Substance was intended to be issued simultaneously in the US and UK, and it was the band’s American manager, Tom Attenacio, who pushed hard for a breakthrough pop hit to be written and included, and so pushed the band in the direction of Stephen Hague. The story behind the sessions that produced True Faith and 1963 is one of the most fascinating parts of Hooky’s book on New Order – the producer had very firm and fixed ideas about how it should be put together and he didn’t think there was much room for the usually distinctive bass sounds and indeed they were only added at the 11th hour after Attenacio, thankfully, intervened on the basis that you couldn’t have a New Order song on which only three of the band made a contribution as the bass is one of the things that drives it along beautifully.
The b-side was another lovely bit of synth-pop, something that could have (and subsequently would) work as a stand-alone 45:-
mp3 : New Order – 1963 (12″)
The single was released in two formats, with a radical remix by Shep Pettibone, aimed squarely at the dance market, also made available on 12″ vinyl in a different sleeve:-
The remix single also included the version of 1963 that was housed within the ‘blue’ sleeve, and all told it reached #4 in the UK singles chart and #32 on the US Billboard charts. Job done in terms of Substance.
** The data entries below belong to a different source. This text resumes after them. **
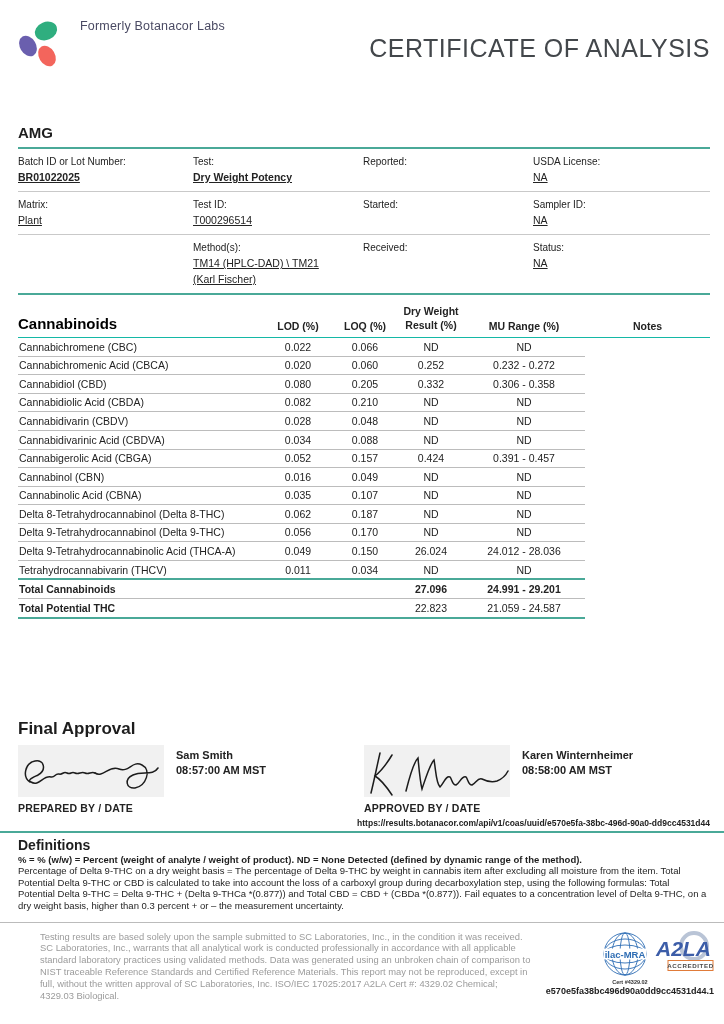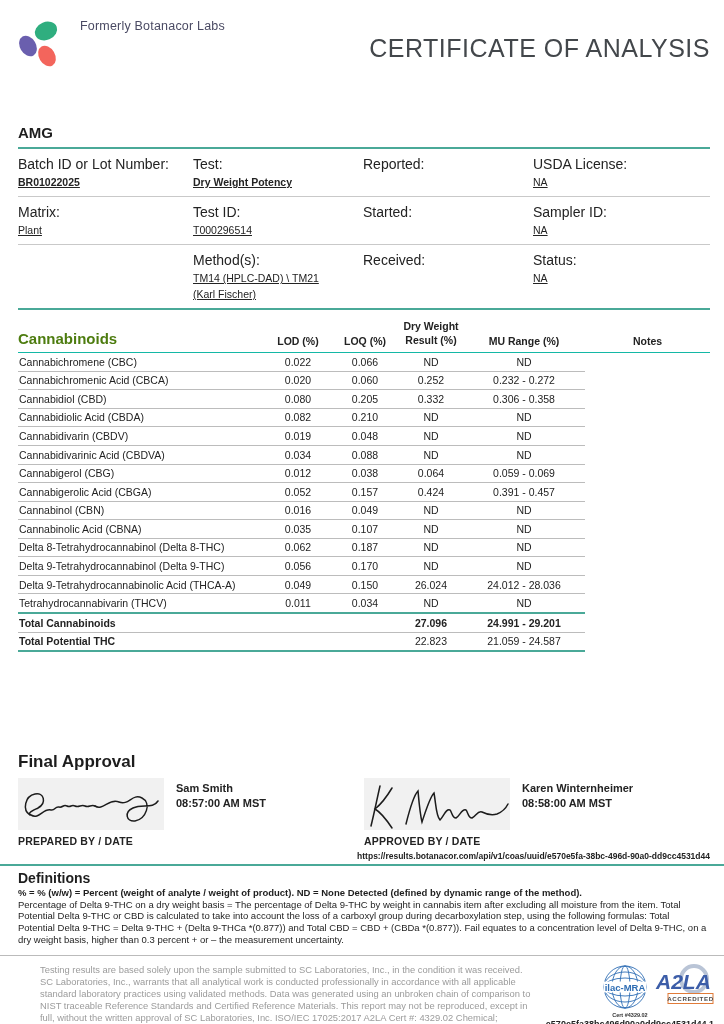--- a/index.html
+++ b/index.html
@@ -24,7 +24,7 @@
   .info-row{display:grid;grid-template-columns:175px 170px 170px 1fr;padding:7px 0 6px 0;border-bottom:1px solid #c9c9c9;}
   .info-row:last-of-type{border-bottom:none;}
   .info-grid{border-bottom:2px solid #4aa998;}
-  .cell .lbl{font-size:14px;margin-bottom:3px;}
+  .cell .lbl{font-size:10px;margin-bottom:3px;}
   .cell .val{font-size:10.5px;white-space:pre-line;width:150px;line-height:1.45;text-decoration:underline;}
   .cell.bold .val{font-weight:700;}
   

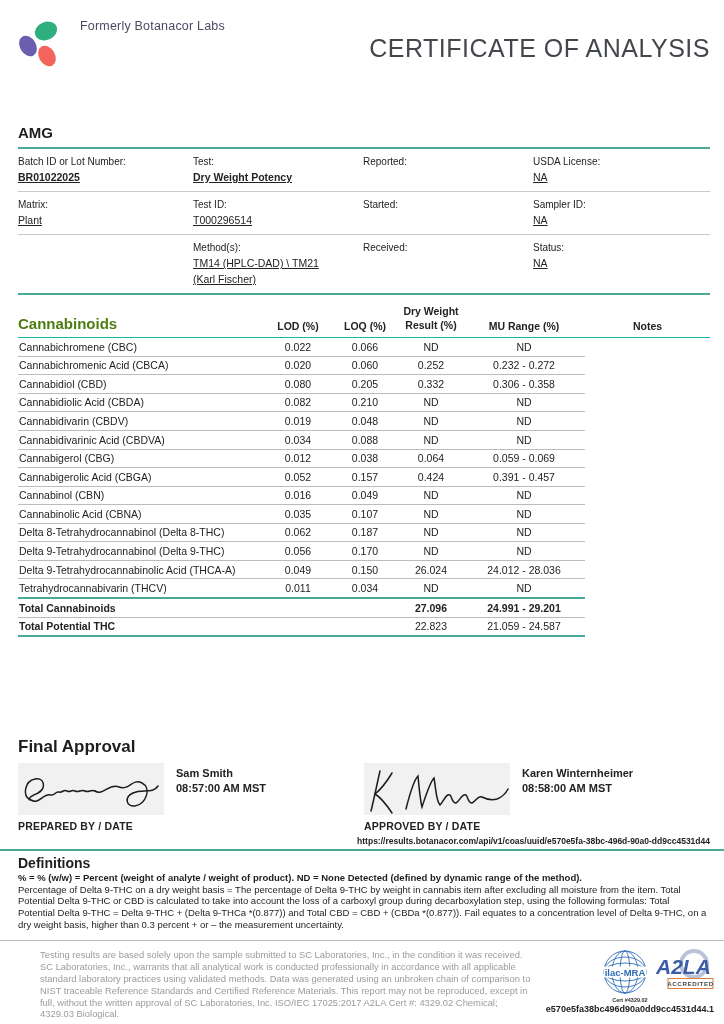--- a/index.html
+++ b/index.html
@@ -34,7 +34,7 @@
   col.c-res{width:64px;} col.c-mu{width:122px;} col.c-notes{width:auto;}
   thead th{border-bottom:1px solid #14b8a6;vertical-align:bottom;padding:0 0 5px 0;font-weight:700;}
   th.name{text-align:left;}
-  .section-title{font-size:15px;font-weight:700;color:#4d7c0f;}
+  .section-title{font-size:15px;font-weight:700;color:#000000;}
   th.num,td.num{text-align:center;}
   th.notes{text-align:center;}
   .hdr2 span{display:block;line-height:1.3;}

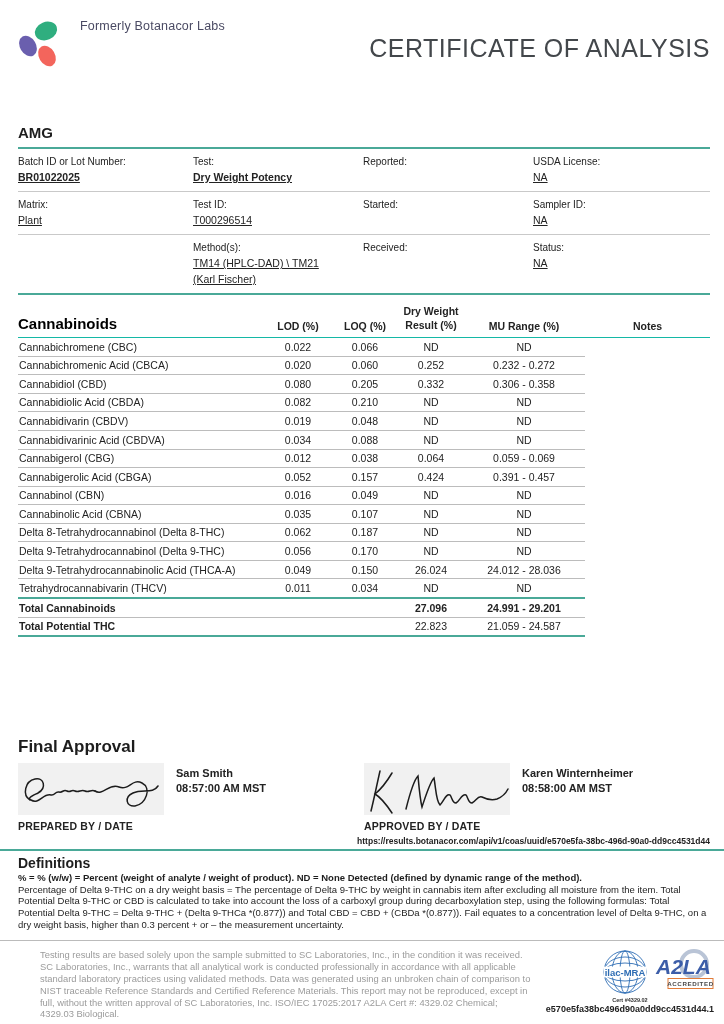--- a/index.html
+++ b/index.html
@@ -222,7 +222,7 @@
 
   <tr>
     <td class="name">Cannabidivarin (CBDV)</td>
-    <td class="num">0.019</td>
+    <td class="num">0.028</td>
     <td class="num">0.048</td>
     <td class="num">ND</td>
     <td class="num">ND</td>

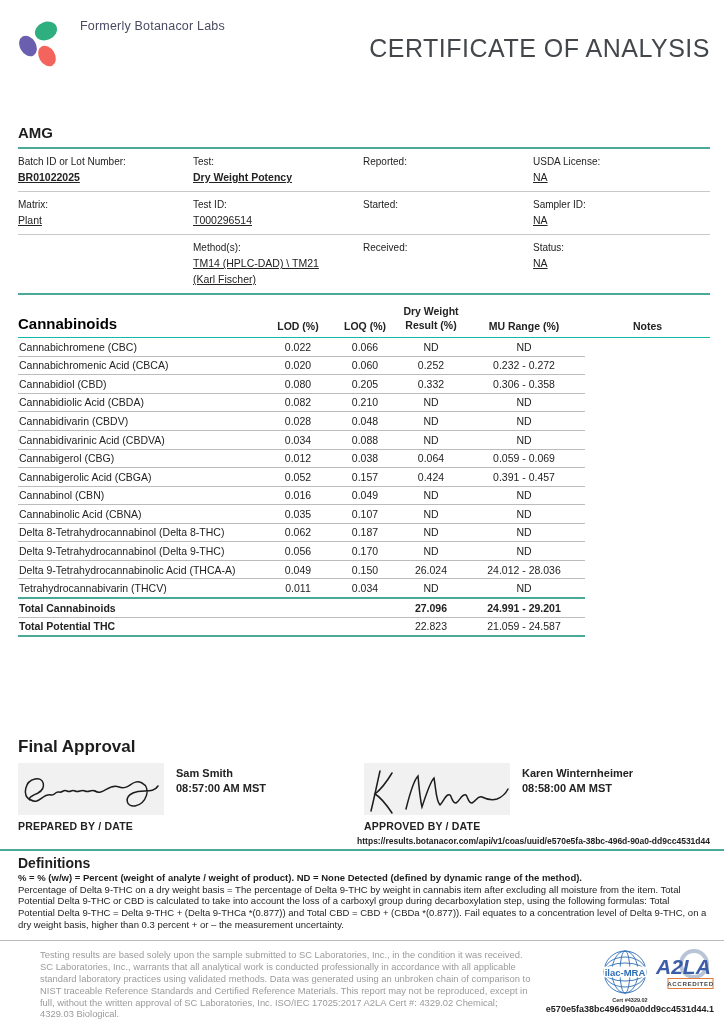--- a/index.html
+++ b/index.html
@@ -238,14 +238,6 @@
     <td class="notes"></td>
   </tr>
 
-  <tr>
-    <td class="name">Cannabigerol (CBG)</td>
-    <td class="num">0.012</td>
-    <td class="num">0.038</td>
-    <td class="num">0.064</td>
-    <td class="num">0.059 - 0.069</td>
-    <td class="notes"></td>
-  </tr>
 
   <tr>
     <td class="name">Cannabigerolic Acid (CBGA)</td>

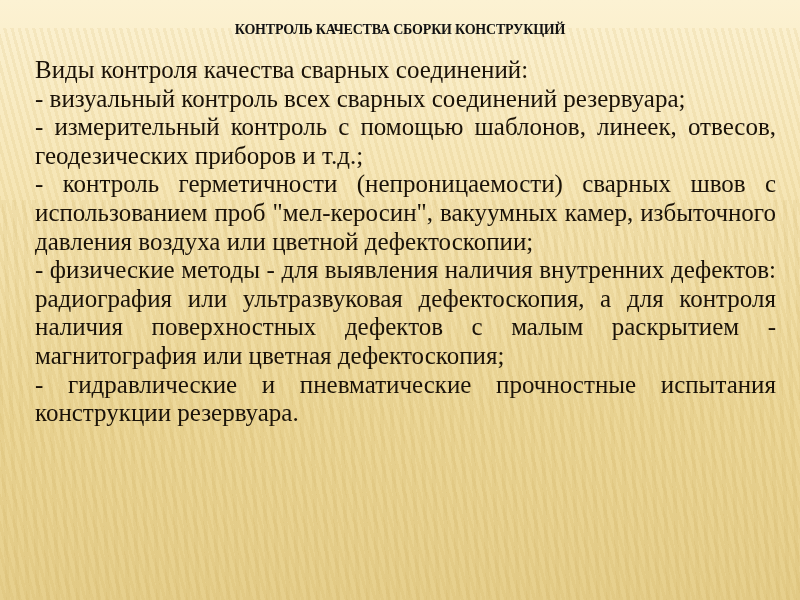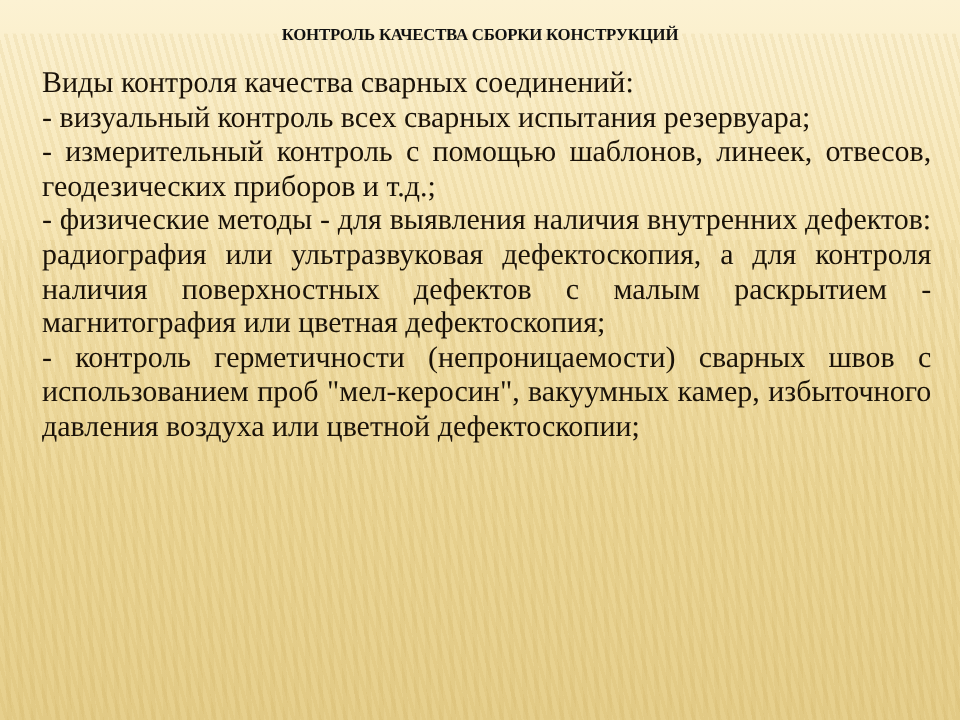--- a/index.html
+++ b/index.html
@@ -49,7 +49,7 @@
 
 <div class="body">
   <div class="para first">Виды контроля качества сварных соединений:</div>
-  <div class="para first">- визуальный контроль всех сварных испытания резервуара;</div>
+  <div class="para first">- визуальный контроль всех сварных соединений резервуара;</div>
   <div class="para">- измерительный контроль с помощью шаблонов, линеек, отвесов, геодезических приборов и т.д.;</div>
   <div class="para">- физические методы - для выявления наличия внутренних дефектов: радиография или ультразвуковая дефектоскопия, а для контроля наличия поверхностных дефектов с малым раскрытием - магнитография или цветная дефектоскопия;</div>
   <div class="para">- контроль герметичности (непроницаемости) сварных швов с использованием проб "мел-керосин", вакуумных камер, избыточного давления воздуха или цветной дефектоскопии;</div>

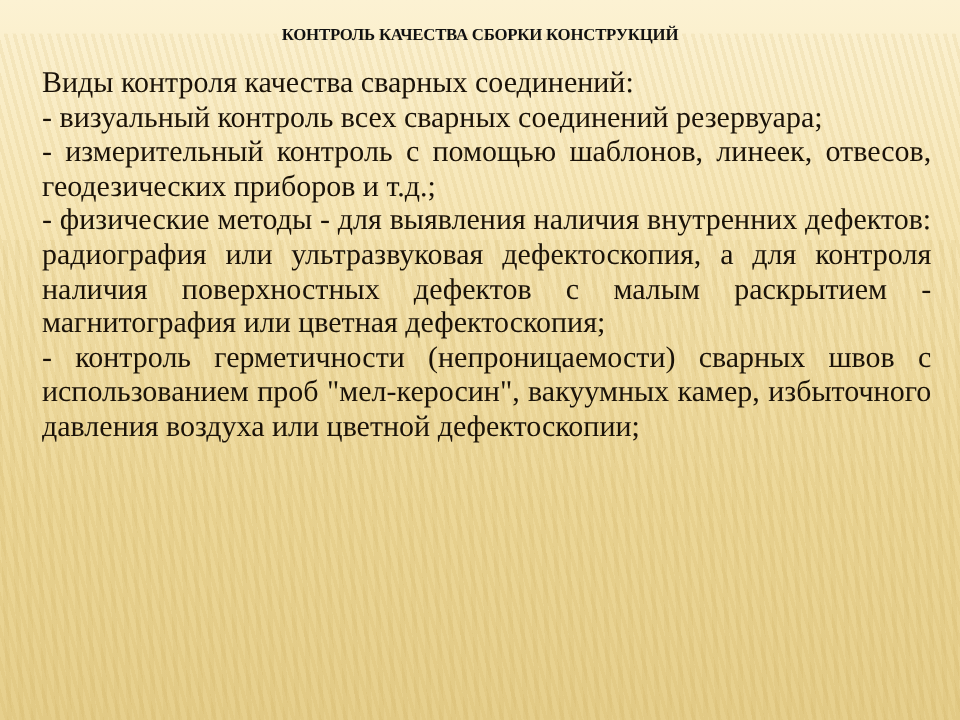--- a/index.html
+++ b/index.html
@@ -51,8 +51,8 @@
   <div class="para first">Виды контроля качества сварных соединений:</div>
   <div class="para first">- визуальный контроль всех сварных соединений резервуара;</div>
   <div class="para">- измерительный контроль с помощью шаблонов, линеек, отвесов, геодезических приборов и т.д.;</div>
+  <div class="para">- контроль герметичности (непроницаемости) сварных швов с использованием проб "мел-керосин", вакуумных камер, избыточного давления воздуха или цветной дефектоскопии;</div>
   <div class="para">- физические методы - для выявления наличия внутренних дефектов: радиография или ультразвуковая дефектоскопия, а для контроля наличия поверхностных дефектов с малым раскрытием - магнитография или цветная дефектоскопия;</div>
-  <div class="para">- контроль герметичности (непроницаемости) сварных швов с использованием проб "мел-керосин", вакуумных камер, избыточного давления воздуха или цветной дефектоскопии;</div>
 </div>
 
 </body></html>

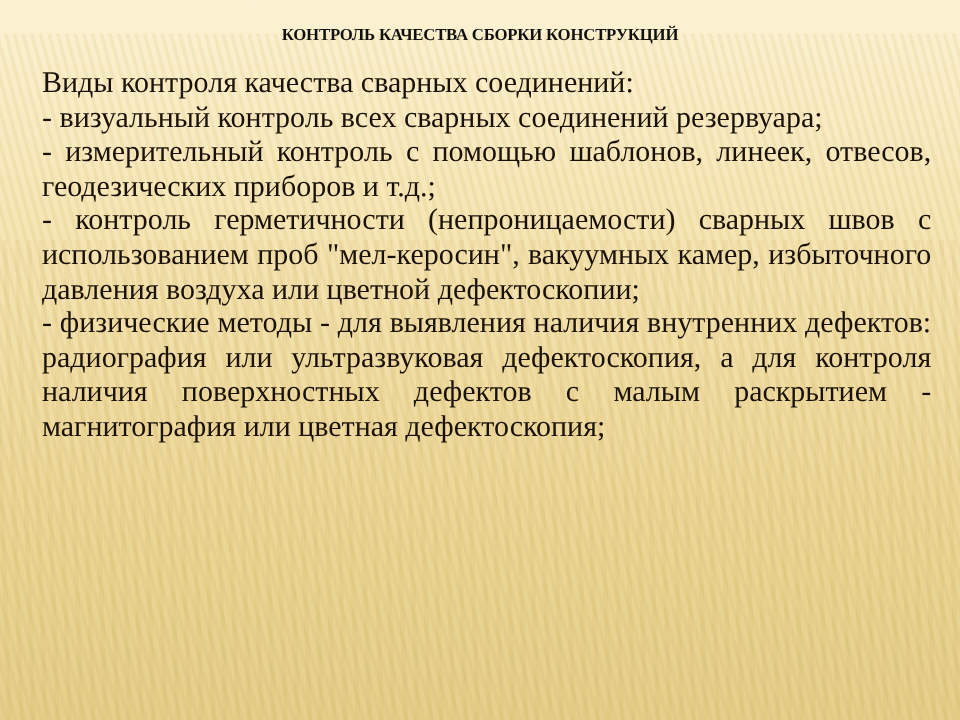--- a/index.html
+++ b/index.html
@@ -53,6 +53,7 @@
   <div class="para">- измерительный контроль с помощью шаблонов, линеек, отвесов, геодезических приборов и т.д.;</div>
   <div class="para">- контроль герметичности (непроницаемости) сварных швов с использованием проб "мел-керосин", вакуумных камер, избыточного давления воздуха или цветной дефектоскопии;</div>
   <div class="para">- физические методы - для выявления наличия внутренних дефектов: радиография или ультразвуковая дефектоскопия, а для контроля наличия поверхностных дефектов с малым раскрытием - магнитография или цветная дефектоскопия;</div>
+  <div class="para">- гидравлические и пневматические прочностные испытания конструкции резервуара.</div>
 </div>
 
 </body></html>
Some seven years later, and the post-Factory release of The Best of New Order on London Records saw a little bit of history repeating with True Faith being used, in a re-recorded style, to promote the release:-
Make of them what you will…..it still pisses me off how cynical London Records were proving to be, but I’ll return to that it in a few weeks time when, among other things, I’ll feature the time when 1963 was issued as a stand-alone 45. Worth mentioning that such was the popularity of New Order in the mid-90s that the re-mixed True Faith went all the way to #9 in the UK singles charts.